Values of a for which equation $\log_ax = \lvert x+1 \rvert + \lvert x-5 \rvert$ has a unique solution \begin{equation*} 
\log_ax = \lvert x+1 \rvert + \lvert x-5 \rvert.
\end{equation*}
I don't even know how to approach this one, any hints would be amazing. 
I tried separating into two cases, where $0<x<5$ and $x>5$. The first pretty much limits a to every positive number as far as I have seen, the latter I don't know how to solve.
Answer is supposed to be
$(0,1)$ and $5^{\frac 16}$
 A: For $0< x <5$,
$$
\log_ax = x+1-x+5=6
$$
So,
$$
a=\sqrt[6]{x} 
$$
Therefore,
$$
0<a<5^\dfrac{1}{6}\tag{1}
$$
For $x>5$,
$$
\log_ax = x+1+x-5=2x-4 
$$
$$
\log_ax=2x-4
$$
$$
a=\sqrt[2x-4]{x}
$$
Using graph,
$$
1<a<5^\dfrac{1}{6}\tag{2}
$$
At $x=5$,
$$
\log_a5 = 1+5=6
$$
Therefore,
$$
a=5^{\frac 16}
$$
From equation 1 and 2, $a=5^{\frac 16}$ and $0<a<1$.
A: Hint: Plot the expression $|x+1|+|x-5|$.  You will see that for $x \leq -1$, it is a line with slope $-2$; for $-1 \leq x \leq 5$, it is a horizontal line at $y = 6$; for $x \geq 5$, it is a line with slope $2$.  It looks a bit like a playground swing.
For any given $a$, the locations at which $\log_a x = |x+1|+|x-5|$ are the places where the graph of $\log_a x$ intersects the "playground swing" plot.  Now consider that $\log_a x$ is an increasing function of $x$ for any $a$.  For most such $a$, those two plots will intersect in either zero points, or two points.  But for one value of $a$, the increasing $\log_a x$ function will intersect the  "playground swing" in only one point.  What point $(x^*, y^*)$ would that be?  Figure that out, and then you can solve for $a$ using
$$
a^{y^*} = x^*
$$
which yields
$$
a = (x^*)^{(1/y^*)}
$$
A: The graph of the function has the shape of a truncated V, being constantly equal to 6 on the interval [-1, 5] and greater than 6 elsewhere.  This is a convex function and so is (in the opposite direction) the logarithm of base a (positive and distinct of 1). Hence in order to have a unique solution,  $log_ax$ must touch tangentially f at the point (5, 6) or  cuts f to a single point. Then, by convexity, the possible values of a are  positive and less than 1.

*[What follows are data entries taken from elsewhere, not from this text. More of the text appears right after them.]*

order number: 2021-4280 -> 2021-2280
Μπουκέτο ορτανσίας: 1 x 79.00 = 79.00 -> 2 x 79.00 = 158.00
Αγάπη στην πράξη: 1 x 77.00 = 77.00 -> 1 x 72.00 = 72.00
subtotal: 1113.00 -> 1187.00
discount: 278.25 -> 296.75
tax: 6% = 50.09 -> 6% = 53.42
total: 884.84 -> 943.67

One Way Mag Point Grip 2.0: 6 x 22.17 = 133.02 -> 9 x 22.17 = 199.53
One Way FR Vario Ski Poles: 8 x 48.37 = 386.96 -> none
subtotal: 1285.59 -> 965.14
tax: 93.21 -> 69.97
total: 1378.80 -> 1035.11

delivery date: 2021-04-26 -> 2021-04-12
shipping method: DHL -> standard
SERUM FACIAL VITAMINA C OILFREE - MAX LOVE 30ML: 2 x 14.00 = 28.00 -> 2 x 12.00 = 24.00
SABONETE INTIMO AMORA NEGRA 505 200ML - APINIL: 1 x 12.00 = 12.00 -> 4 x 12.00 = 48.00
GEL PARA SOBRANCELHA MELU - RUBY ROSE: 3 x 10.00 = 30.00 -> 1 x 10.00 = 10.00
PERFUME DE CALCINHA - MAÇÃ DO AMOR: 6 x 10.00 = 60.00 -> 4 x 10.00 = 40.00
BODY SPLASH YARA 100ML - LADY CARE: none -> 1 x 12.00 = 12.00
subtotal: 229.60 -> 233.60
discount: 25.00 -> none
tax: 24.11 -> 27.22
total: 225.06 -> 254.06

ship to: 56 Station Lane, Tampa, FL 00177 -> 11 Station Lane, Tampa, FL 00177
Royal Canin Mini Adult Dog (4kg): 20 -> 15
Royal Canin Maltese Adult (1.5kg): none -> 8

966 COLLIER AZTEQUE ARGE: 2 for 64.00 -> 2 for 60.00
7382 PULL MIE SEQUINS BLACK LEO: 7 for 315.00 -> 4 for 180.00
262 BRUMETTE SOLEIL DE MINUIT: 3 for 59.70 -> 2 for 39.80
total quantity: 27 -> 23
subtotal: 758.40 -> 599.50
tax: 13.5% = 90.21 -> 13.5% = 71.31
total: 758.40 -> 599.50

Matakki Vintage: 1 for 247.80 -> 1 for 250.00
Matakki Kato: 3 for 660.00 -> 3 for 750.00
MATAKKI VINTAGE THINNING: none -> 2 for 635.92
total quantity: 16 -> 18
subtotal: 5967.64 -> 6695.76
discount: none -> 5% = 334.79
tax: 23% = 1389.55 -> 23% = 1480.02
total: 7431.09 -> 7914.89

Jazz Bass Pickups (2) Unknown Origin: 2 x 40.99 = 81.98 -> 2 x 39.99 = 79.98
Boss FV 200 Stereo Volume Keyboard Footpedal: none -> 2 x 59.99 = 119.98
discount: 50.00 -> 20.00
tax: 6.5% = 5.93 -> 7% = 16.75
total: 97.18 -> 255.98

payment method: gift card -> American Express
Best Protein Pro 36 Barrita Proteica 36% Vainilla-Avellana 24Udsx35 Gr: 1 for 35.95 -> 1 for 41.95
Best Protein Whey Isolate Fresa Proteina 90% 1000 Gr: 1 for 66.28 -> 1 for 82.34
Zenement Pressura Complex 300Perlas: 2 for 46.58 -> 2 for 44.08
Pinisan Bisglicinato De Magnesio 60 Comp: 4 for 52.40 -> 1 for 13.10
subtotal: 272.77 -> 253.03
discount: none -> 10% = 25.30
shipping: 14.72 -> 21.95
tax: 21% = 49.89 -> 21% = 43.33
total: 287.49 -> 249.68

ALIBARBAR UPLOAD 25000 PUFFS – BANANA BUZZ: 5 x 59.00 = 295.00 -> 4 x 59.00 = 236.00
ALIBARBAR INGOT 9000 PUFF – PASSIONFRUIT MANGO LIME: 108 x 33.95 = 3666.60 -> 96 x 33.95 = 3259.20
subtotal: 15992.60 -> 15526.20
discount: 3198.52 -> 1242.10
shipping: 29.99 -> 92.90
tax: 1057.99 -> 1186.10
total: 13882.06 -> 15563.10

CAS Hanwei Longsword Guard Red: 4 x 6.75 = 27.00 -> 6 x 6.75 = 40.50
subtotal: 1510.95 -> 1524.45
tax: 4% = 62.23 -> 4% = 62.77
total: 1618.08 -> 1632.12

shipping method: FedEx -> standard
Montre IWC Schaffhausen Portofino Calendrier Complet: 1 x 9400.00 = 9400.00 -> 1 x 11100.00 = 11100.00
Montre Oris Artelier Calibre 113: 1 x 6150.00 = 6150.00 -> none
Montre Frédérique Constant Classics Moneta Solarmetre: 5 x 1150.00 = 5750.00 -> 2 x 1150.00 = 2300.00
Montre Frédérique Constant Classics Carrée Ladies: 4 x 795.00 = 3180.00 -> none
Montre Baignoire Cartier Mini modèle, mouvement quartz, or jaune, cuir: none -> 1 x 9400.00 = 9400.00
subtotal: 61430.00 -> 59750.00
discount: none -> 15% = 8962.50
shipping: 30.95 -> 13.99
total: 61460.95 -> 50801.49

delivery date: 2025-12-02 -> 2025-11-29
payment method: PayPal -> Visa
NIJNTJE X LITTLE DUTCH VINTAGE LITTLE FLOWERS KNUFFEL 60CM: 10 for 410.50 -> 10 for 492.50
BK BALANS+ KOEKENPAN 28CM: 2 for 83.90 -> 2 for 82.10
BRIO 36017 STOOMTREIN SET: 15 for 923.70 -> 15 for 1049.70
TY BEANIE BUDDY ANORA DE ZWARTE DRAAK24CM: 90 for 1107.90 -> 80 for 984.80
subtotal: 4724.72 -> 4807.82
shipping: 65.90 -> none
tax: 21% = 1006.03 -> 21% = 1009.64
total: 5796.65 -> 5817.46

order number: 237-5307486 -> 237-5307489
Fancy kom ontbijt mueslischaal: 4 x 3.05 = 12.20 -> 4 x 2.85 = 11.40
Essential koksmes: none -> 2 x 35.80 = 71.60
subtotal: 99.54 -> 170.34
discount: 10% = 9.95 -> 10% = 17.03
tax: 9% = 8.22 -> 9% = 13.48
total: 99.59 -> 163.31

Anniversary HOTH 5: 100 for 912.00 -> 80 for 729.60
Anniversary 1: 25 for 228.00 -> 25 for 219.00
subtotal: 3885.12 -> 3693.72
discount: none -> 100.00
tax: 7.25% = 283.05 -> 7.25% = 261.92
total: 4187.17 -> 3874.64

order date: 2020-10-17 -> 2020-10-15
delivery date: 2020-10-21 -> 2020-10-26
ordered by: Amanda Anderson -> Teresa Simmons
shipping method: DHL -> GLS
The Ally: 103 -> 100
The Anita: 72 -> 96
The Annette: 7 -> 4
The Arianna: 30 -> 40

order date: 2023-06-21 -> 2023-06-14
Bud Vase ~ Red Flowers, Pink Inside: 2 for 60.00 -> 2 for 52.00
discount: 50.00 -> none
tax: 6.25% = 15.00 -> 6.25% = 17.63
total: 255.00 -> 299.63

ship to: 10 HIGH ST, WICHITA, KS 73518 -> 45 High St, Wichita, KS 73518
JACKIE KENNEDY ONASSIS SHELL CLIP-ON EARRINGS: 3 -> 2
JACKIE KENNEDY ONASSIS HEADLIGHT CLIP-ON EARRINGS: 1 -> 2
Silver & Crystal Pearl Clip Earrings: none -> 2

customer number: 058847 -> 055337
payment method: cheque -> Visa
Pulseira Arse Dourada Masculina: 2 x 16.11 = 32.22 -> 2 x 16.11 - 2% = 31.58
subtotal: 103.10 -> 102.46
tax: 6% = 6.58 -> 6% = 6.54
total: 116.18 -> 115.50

The point of tangency is given by $log_a5 = 6$ hence $a=\sqrt[6]5$ = 1.307660 and for greater values of a there are no common points. On the other hand if a > 1 and $log_ax$  cuts f, there are two points (by convexity and because the line to the right side increase more than the log). The other possible values, 0 < a < 1, have the positive axis OY as asymptote given then a unique point of ordinate 6.